EXERCISE DATA START
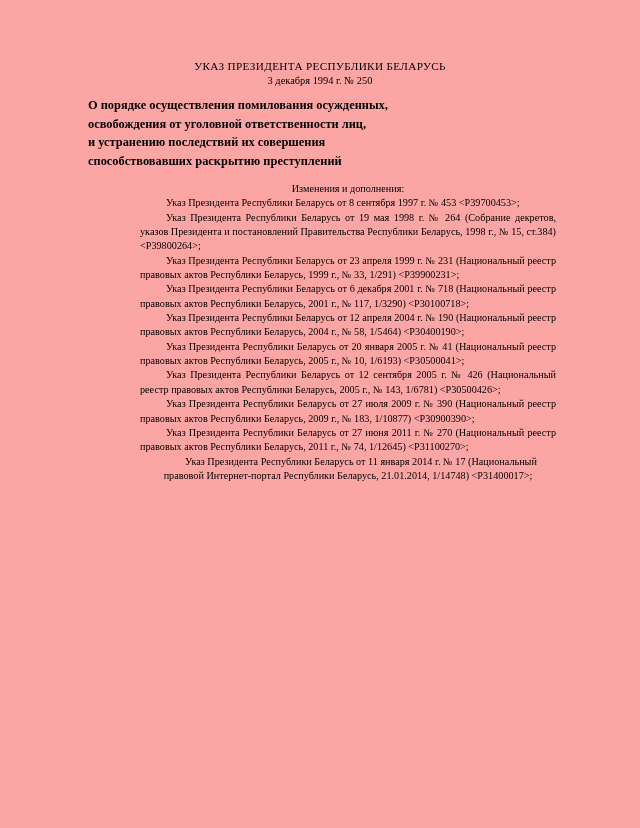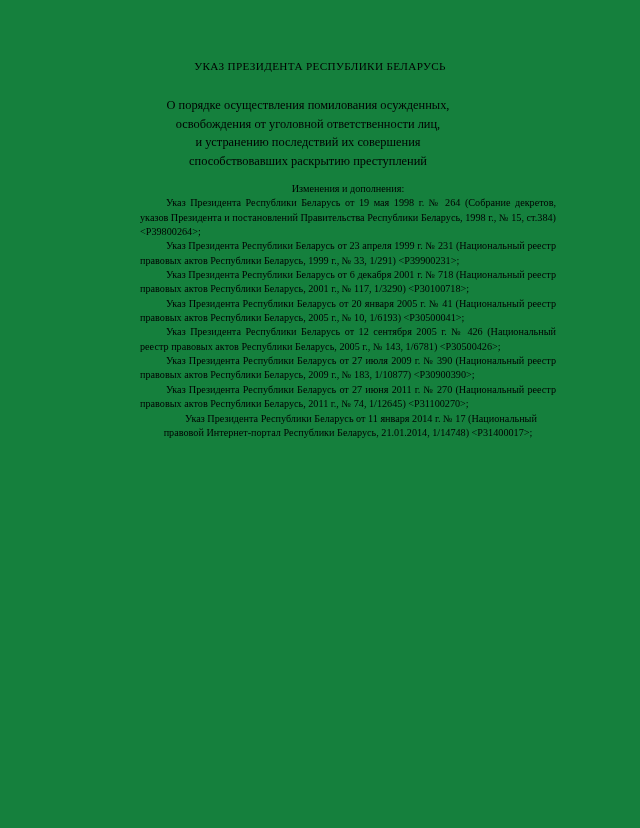"УКАЗ ПРЕЗИДЕНТА РЕСПУБЛИКИ БЕЛАРУСЬ" .page { background: #15803d -> #fca5a5 }
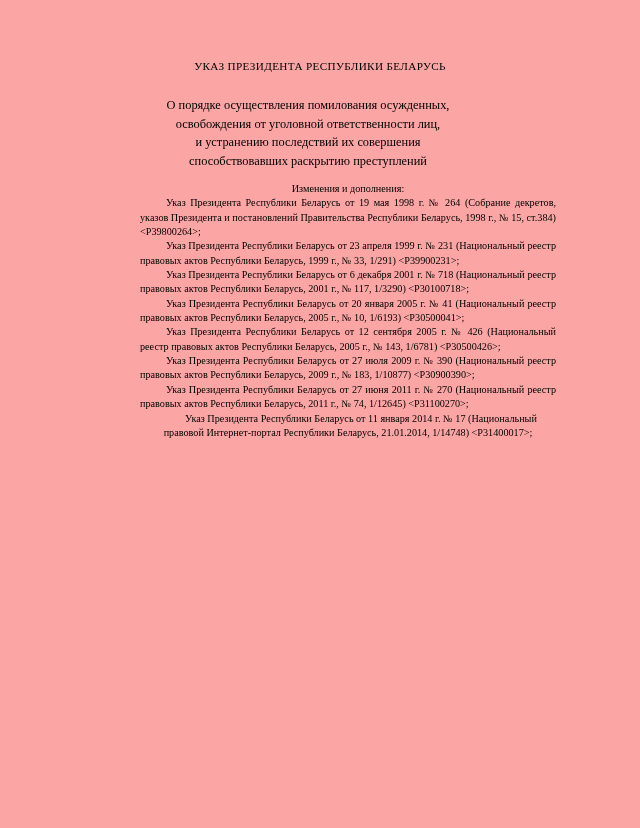"3 декабря 1994 г. №" div.line2 { html: none -> <div>3 декабря 1994 г. № 250</div> }
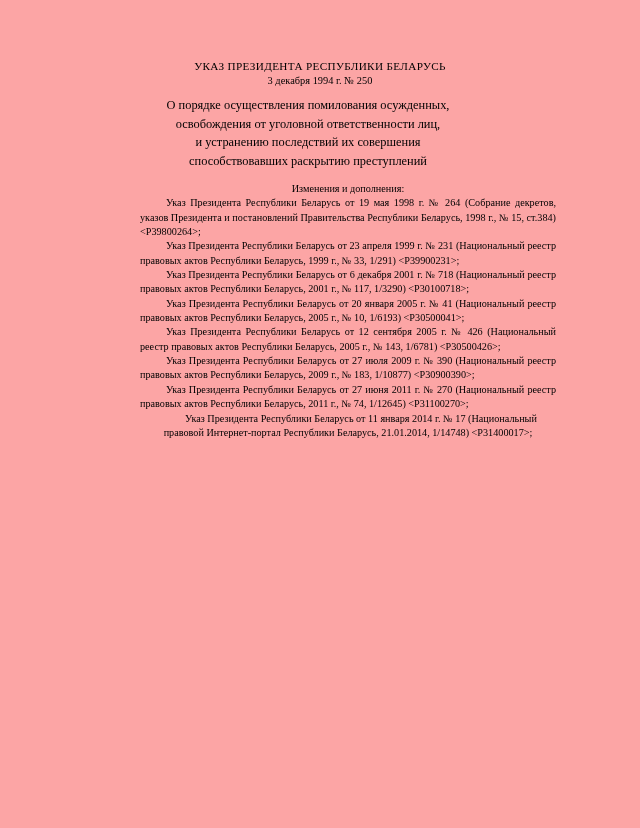"О порядке осуществления помилования" .doc-title { font-weight: normal -> bold; text-align: center -> left }
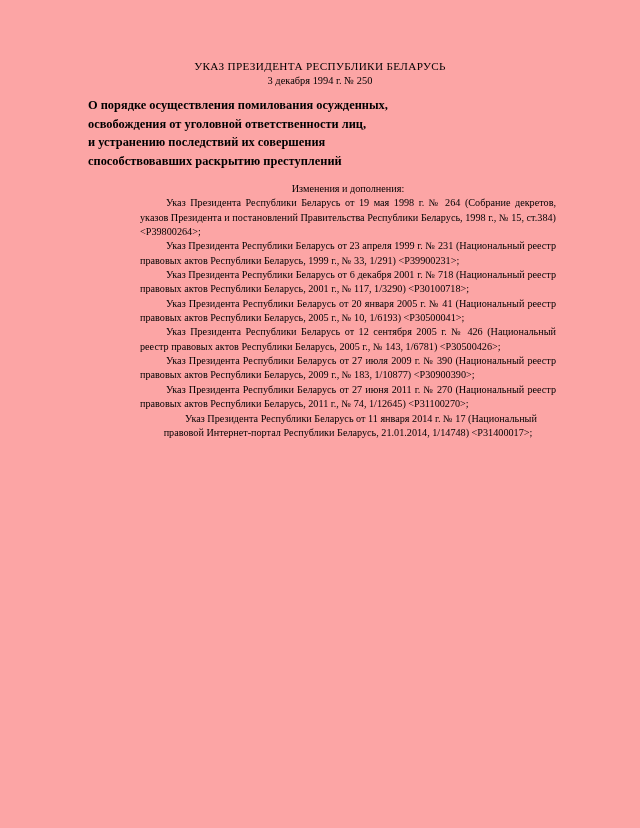"Указ Президента Республики Беларусь от 8" p.amend-item { html: none -> <p>Указ Президента Республики Беларусь от 8 сентября 1997 г. № 453 &lt;P39700453&gt;;</p> }
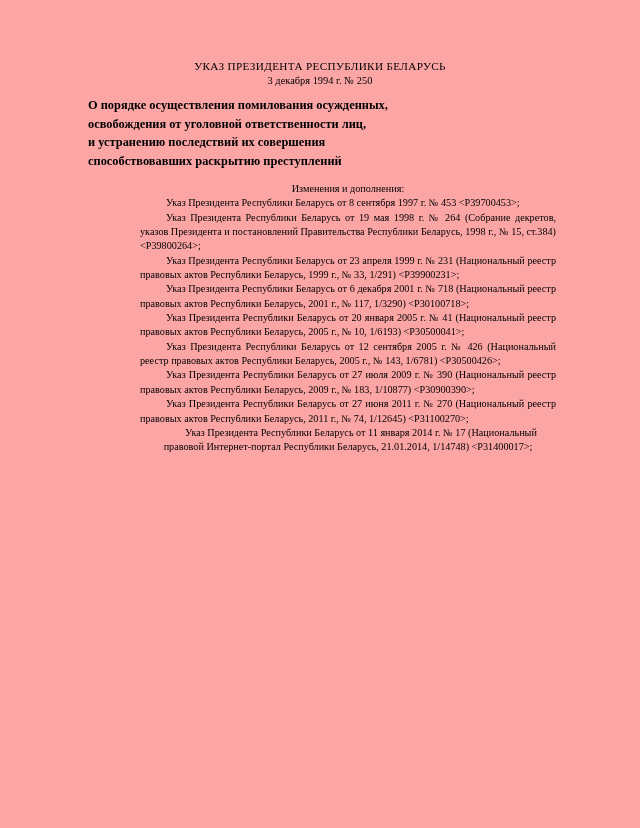"Указ Президента Республики Беларусь от 12 апреля" p.amend-item { html: none -> <p>Указ Президента Республики Беларусь от 12 апреля 2004 г. № 190 (Национальный реестр правовых актов Республики Беларусь, 2004 г., № 58, 1/5464) &lt;P30400190&gt;;</p> }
EXERCISE DATA END
Start with the first line of the records above and end with the line containing "font-weight: normal ->". Output those lines exactly, pictures excluded.

→ ANSWER SECTION:
"УКАЗ ПРЕЗИДЕНТА РЕСПУБЛИКИ БЕЛАРУСЬ" .page { background: #15803d -> #fca5a5 }
"3 декабря 1994 г. №" div.line2 { html: none -> <div>3 декабря 1994 г. № 250</div> }
"О порядке осуществления помилования" .doc-title { font-weight: normal -> bold; text-align: center -> left }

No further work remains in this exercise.